Every line of the listing below is to be repeated exactly; the pictures stay out.

◆ **Extracted entries**:
____

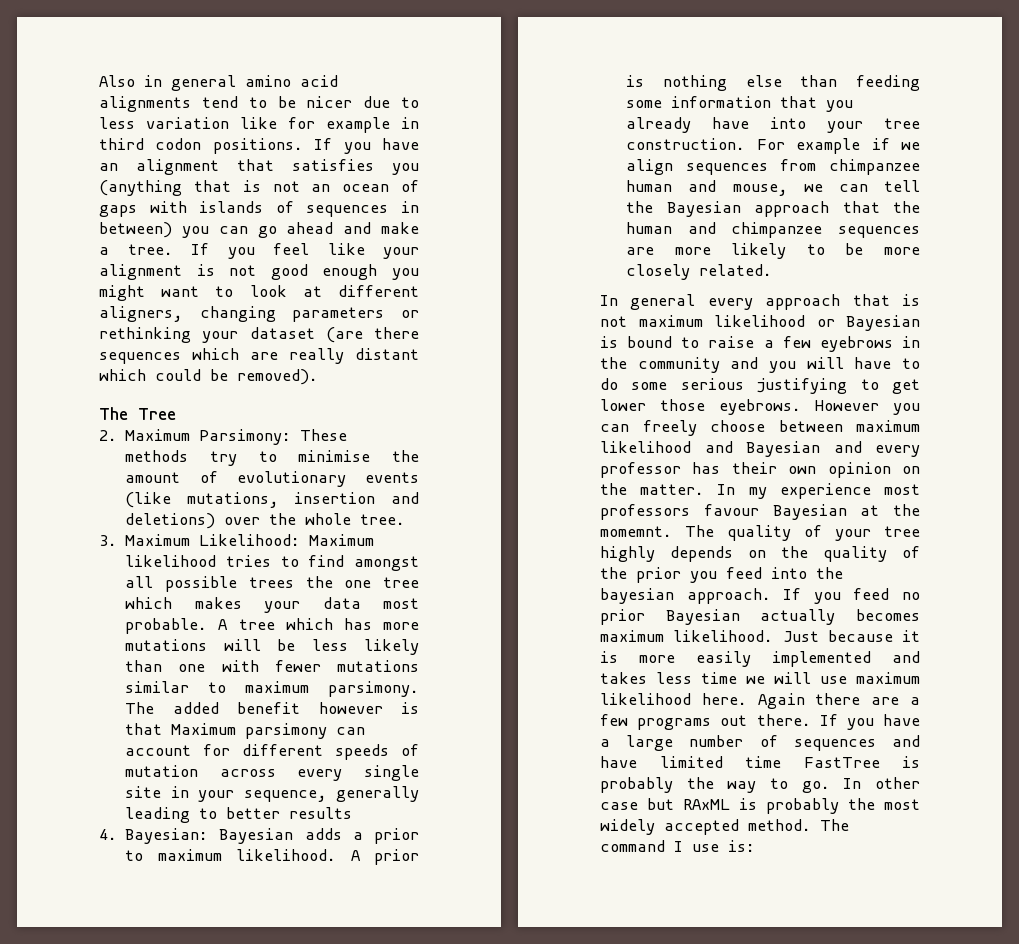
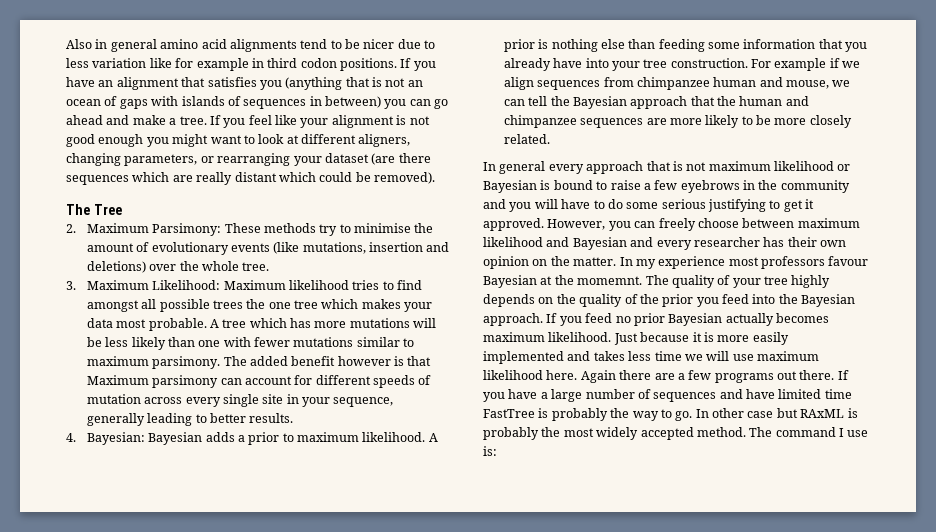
[292,307,420,322] [99,327,191,343] parameters or rethinking -> [124,153,291,166] parameters, or rearranging
[289,807,353,819] results -> [249,413,294,423] results.
[600,399,879,415] lower those eyebrows. However -> [805,199,815,209] [483,218,606,231] it approved. However,
[600,462,681,478] professor -> [693,237,760,247] researcher
[600,588,674,604] bayesian -> [801,294,856,307] Bayesian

____

◆ **Response to the exercise**:
[292,307,420,322] [99,327,191,343] parameters or rethinking -> [124,153,291,166] parameters, or rearranging
[289,807,353,819] results -> [249,413,294,423] results.
[600,399,879,415] lower those eyebrows. However -> [805,199,815,209] [483,218,606,231] it approved. However,
[600,462,681,478] professor -> [693,237,760,247] researcher
[600,588,674,604] bayesian -> [801,294,856,307] Bayesian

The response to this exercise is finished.